Wu Chi-Yu’s exhibition at The Cube Project Space in Taipei (through 11 July) is founded on scenario planning, a method originally developed by military intelligence and now used to structure the long-term planning of corporations that explores the complex ways in which quantifiable information (demographic, geographic, industrial and resource-based, for example) will interact in a given future scenario. And then looks at how they might be manipulated in order to manufacture a desired outcome. Wu’s Atlas of the Closed Worlds draws on evolutionary biology and Foster’s rule, which measures how members of a species change in average size according to the resources available in their environment (particularly in closed environments such as islands). Deploying everything from historical facts to science fiction, isolationist policies, first-contact scenarios and, of course, quarantine measures, Wu sets up a scenario in which an alien visitor measures the future fate of our divided world, presumably as a means of highlighting how we might avoid it. The resultant installation maps out the research in a giant wall chart that reexamines the relationship between humanity, the environment and history.
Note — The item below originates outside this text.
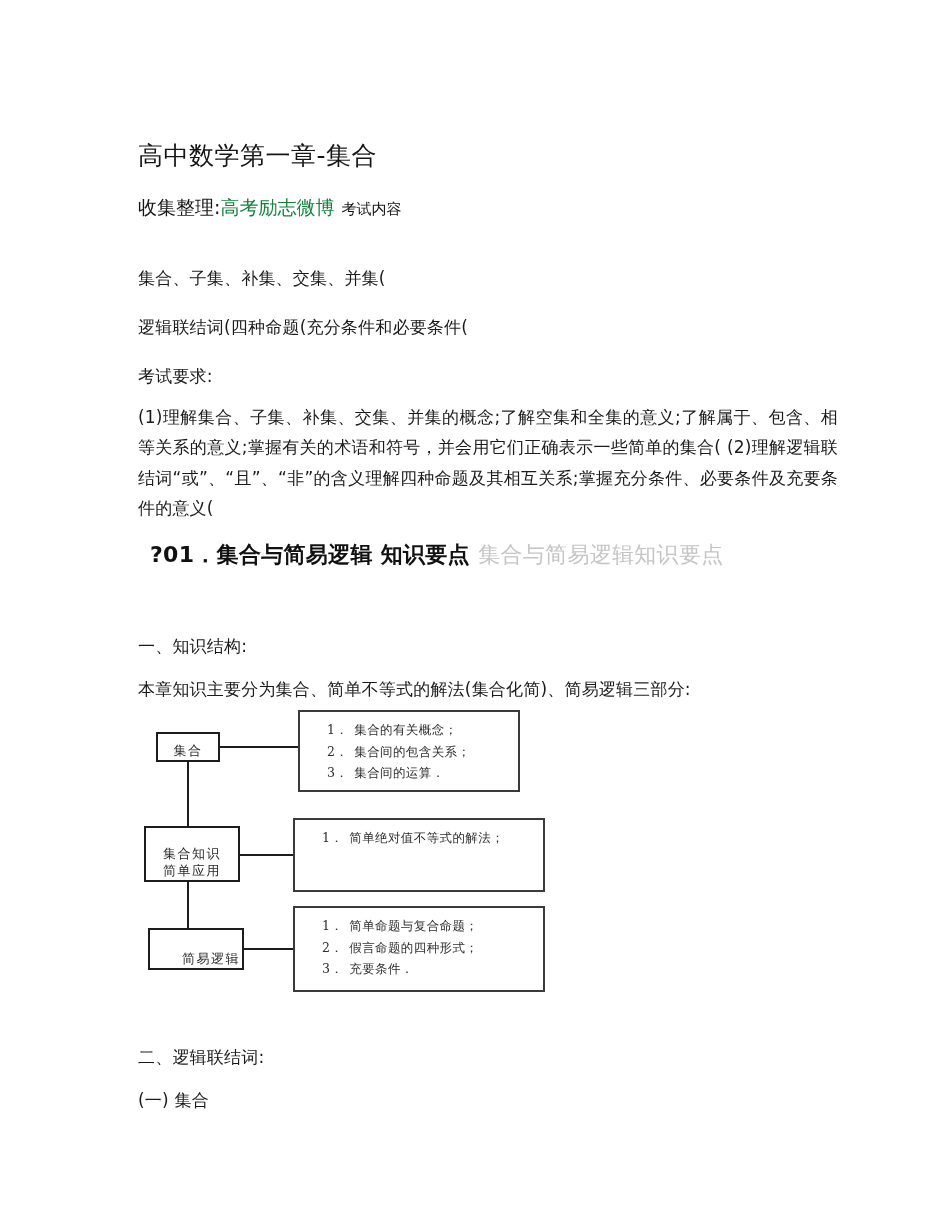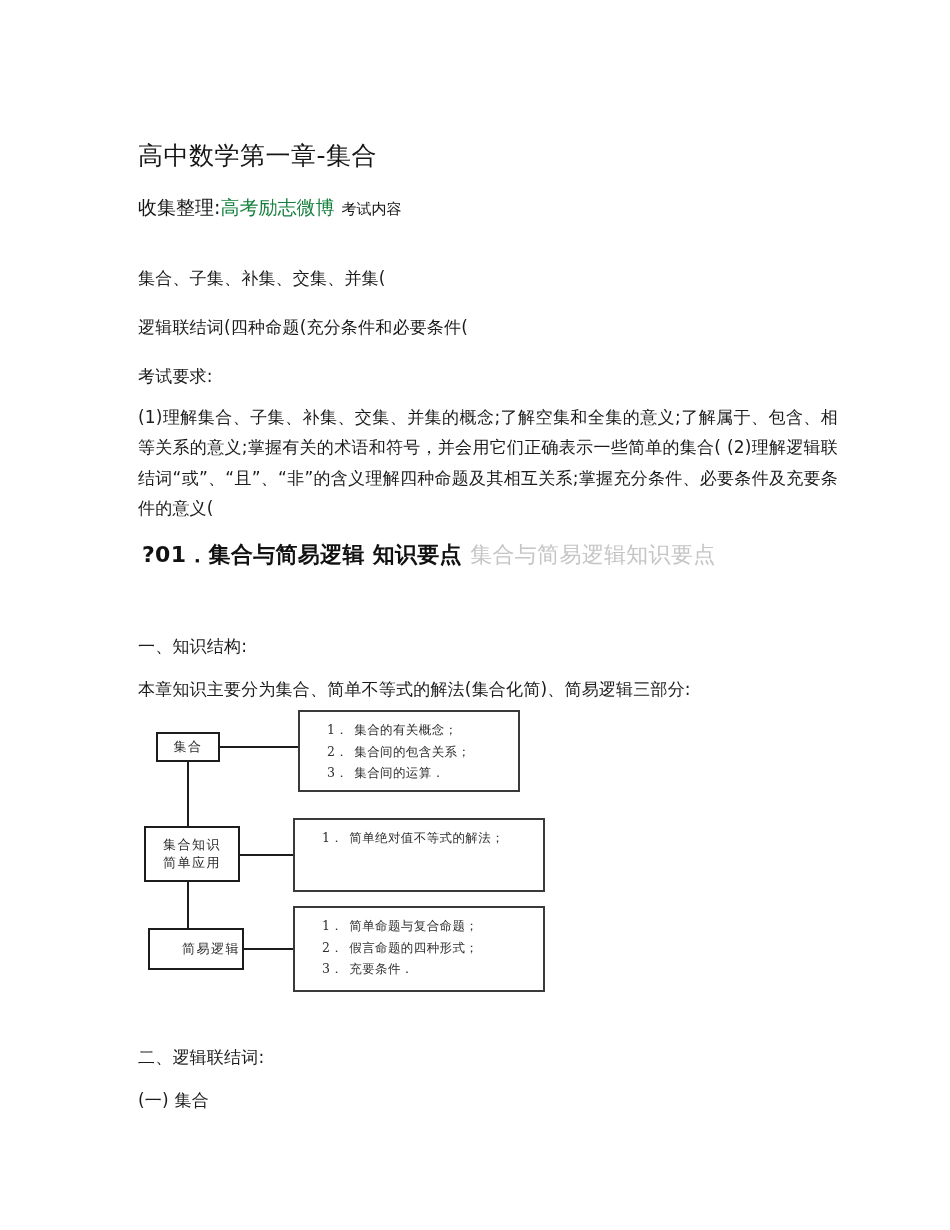"?01．集合与简易逻辑 知识要点 集合与简易逻辑知识要点" .section-heading { left: 4px -> 12px }
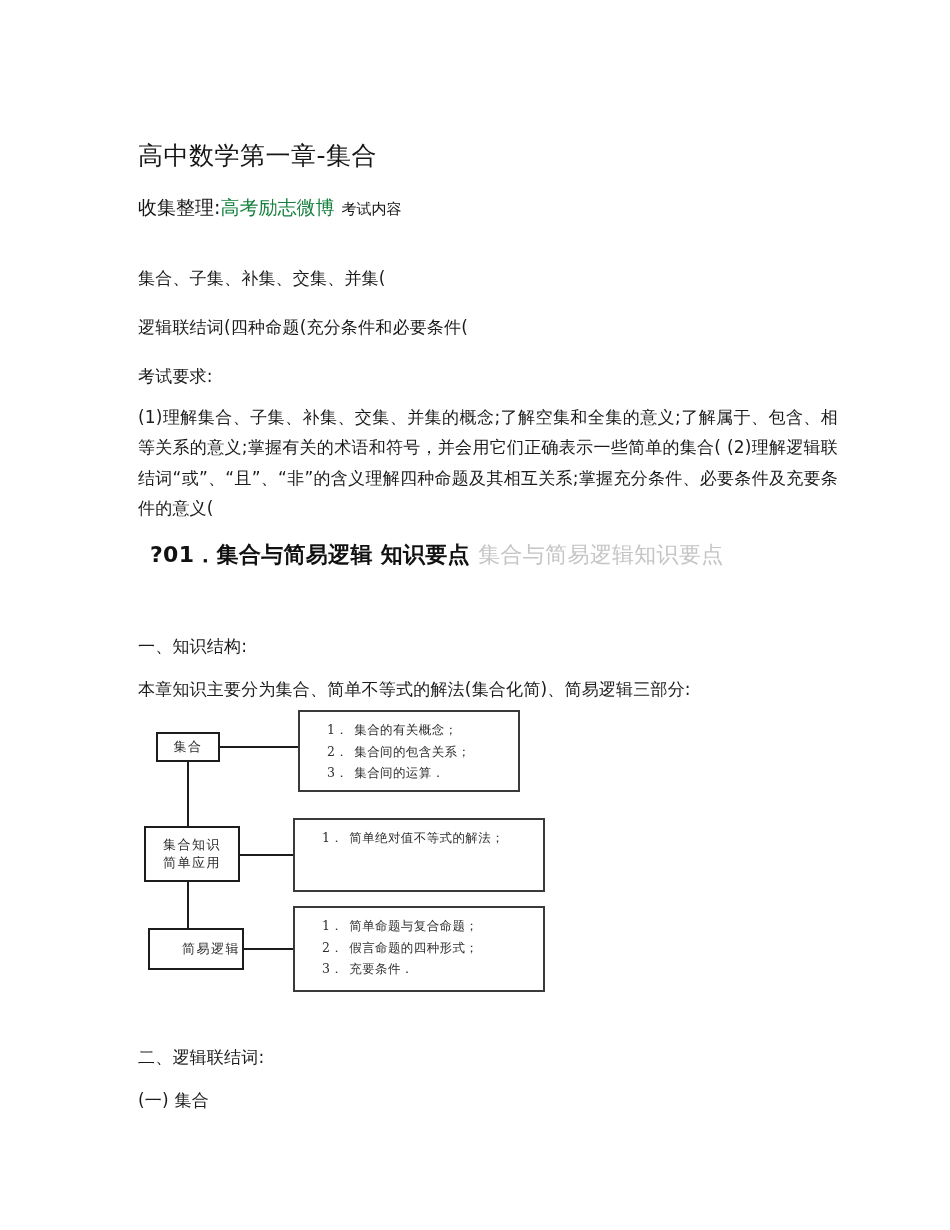"集合" .diagram .node { justify-content: center -> flex-end }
Adam Parker Smith, Rock Hard in a Funky Place, 2021, resin, steel, urethane, jute, 43 × 21 × 56 cm. Courtesy the artist and Asia Art Center, Taipei

Breaking boundaries is the central theme of the group exhibition Transgression throughout the Volatile World (through 18 July), which launches the Asia Art Center’s new flagship space in Taipei. The show, divided into four chapters – Diaspora, Artists, Post-War Asia, The Spirit of the East, Global Contemporary Art – aims at locating contemporary art as an active rather than reactive shaper of the contemporary moment, highlighting its ability to shed light on the overlooked, propose alternative ways of being and transcend the harsher realities of the present. ‘About time!’ you shriek. Spanning almost a century of creativity, it includes work by Li Chen, Foujita Tsuguharu, Chu Teh-Chun, Zao Wou-ki and Walasse Ting, among many others. Part of the fun, of course, lies in seeing how the transgressions of the past have become the norms of the present. Talking of which, at the time of writing (literally), the exhibition’s opening has been postponed due to COVID-19 restrictions in Taipei. Hopefully that will have changed by the time you read this.